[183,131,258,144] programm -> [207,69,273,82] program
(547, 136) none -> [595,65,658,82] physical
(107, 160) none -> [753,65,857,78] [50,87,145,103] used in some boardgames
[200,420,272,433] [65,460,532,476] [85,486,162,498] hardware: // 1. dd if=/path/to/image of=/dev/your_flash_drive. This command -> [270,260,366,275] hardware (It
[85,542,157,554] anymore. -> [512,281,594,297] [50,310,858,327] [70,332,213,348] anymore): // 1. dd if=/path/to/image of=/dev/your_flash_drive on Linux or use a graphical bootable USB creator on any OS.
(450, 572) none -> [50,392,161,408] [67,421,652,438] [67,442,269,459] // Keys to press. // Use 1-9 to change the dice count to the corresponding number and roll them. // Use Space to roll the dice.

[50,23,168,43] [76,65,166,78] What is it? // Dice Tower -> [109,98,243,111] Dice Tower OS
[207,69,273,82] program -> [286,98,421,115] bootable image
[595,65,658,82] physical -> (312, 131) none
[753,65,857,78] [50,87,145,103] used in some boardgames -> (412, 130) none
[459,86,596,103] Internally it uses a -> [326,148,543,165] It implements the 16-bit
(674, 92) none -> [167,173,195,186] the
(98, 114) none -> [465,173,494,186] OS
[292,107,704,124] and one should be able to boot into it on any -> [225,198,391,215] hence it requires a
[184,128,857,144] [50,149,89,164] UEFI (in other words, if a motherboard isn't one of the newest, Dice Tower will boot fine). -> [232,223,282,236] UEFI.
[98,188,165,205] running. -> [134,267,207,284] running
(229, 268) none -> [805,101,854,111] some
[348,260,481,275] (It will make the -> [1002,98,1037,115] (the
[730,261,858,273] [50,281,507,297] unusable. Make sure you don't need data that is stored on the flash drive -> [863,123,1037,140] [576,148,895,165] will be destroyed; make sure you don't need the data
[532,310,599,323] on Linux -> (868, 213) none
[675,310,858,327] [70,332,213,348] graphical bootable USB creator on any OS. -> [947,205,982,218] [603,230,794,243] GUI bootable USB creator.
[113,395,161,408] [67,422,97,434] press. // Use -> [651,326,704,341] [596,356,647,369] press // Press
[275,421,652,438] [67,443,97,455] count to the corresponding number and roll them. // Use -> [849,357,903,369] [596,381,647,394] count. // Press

● What is being asked:
All lines from the one containing "[532,310,599,323] on Linux -> (868, 213) none" through the final line of the listing above are to be reproduced exactly; include both and add nothing.

● Task response:
[532,310,599,323] on Linux -> (868, 213) none
[675,310,858,327] [70,332,213,348] graphical bootable USB creator on any OS. -> [947,205,982,218] [603,230,794,243] GUI bootable USB creator.
[113,395,161,408] [67,422,97,434] press. // Use -> [651,326,704,341] [596,356,647,369] press // Press
[275,421,652,438] [67,443,97,455] count to the corresponding number and roll them. // Use -> [849,357,903,369] [596,381,647,394] count. // Press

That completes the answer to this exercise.